**Problem statement:** Stop at the line containing "[117,687,880,767] Убило деревом.": every line of the listing from the first up to that one must be set down exactly.

**Supplied material:**
******************************

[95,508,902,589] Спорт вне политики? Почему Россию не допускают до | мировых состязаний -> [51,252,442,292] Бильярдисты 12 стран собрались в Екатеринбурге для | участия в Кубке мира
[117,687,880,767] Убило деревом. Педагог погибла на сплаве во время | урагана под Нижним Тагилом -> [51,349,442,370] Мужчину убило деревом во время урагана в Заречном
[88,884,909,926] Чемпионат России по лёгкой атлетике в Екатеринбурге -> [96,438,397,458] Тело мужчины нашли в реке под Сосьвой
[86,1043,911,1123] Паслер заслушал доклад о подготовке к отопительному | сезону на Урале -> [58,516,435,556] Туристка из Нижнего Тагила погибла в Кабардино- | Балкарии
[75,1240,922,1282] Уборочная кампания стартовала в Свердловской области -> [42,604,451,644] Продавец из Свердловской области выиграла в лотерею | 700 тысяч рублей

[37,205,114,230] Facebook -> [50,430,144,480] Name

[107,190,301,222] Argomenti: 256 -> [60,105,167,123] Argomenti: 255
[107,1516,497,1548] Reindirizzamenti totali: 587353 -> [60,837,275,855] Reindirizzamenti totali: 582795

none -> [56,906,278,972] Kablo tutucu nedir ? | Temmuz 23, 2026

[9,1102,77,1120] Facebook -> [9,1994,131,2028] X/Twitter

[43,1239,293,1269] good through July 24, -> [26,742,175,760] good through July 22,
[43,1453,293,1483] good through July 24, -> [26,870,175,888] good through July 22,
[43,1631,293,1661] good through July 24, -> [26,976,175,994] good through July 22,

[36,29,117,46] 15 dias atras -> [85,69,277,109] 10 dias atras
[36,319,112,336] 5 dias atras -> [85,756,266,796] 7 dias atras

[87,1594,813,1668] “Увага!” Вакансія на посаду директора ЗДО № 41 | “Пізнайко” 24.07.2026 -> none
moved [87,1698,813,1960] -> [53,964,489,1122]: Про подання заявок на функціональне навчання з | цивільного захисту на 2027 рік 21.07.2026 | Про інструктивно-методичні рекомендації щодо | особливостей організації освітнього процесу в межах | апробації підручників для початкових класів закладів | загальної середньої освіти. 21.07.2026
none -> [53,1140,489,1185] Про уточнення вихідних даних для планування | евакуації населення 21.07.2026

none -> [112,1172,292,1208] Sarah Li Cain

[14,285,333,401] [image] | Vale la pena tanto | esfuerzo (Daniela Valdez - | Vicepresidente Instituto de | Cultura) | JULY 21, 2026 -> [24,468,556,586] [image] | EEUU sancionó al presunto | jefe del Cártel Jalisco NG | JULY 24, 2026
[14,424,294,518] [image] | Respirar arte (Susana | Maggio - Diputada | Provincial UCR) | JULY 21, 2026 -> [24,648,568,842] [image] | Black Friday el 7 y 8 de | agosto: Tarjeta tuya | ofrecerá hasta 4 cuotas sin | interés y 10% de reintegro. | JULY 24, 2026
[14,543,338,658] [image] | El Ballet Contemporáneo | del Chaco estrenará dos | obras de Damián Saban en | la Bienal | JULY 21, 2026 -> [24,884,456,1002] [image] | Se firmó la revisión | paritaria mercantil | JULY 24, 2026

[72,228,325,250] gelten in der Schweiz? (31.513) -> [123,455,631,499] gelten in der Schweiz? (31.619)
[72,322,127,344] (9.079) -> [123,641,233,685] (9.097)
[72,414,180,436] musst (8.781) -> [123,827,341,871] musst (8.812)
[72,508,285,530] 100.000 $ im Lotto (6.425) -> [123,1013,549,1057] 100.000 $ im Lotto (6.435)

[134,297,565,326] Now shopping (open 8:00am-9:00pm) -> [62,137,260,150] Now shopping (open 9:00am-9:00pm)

******************************

**Response to this task:**
[95,508,902,589] Спорт вне политики? Почему Россию не допускают до | мировых состязаний -> [51,252,442,292] Бильярдисты 12 стран собрались в Екатеринбурге для | участия в Кубке мира
[117,687,880,767] Убило деревом. Педагог погибла на сплаве во время | урагана под Нижним Тагилом -> [51,349,442,370] Мужчину убило деревом во время урагана в Заречном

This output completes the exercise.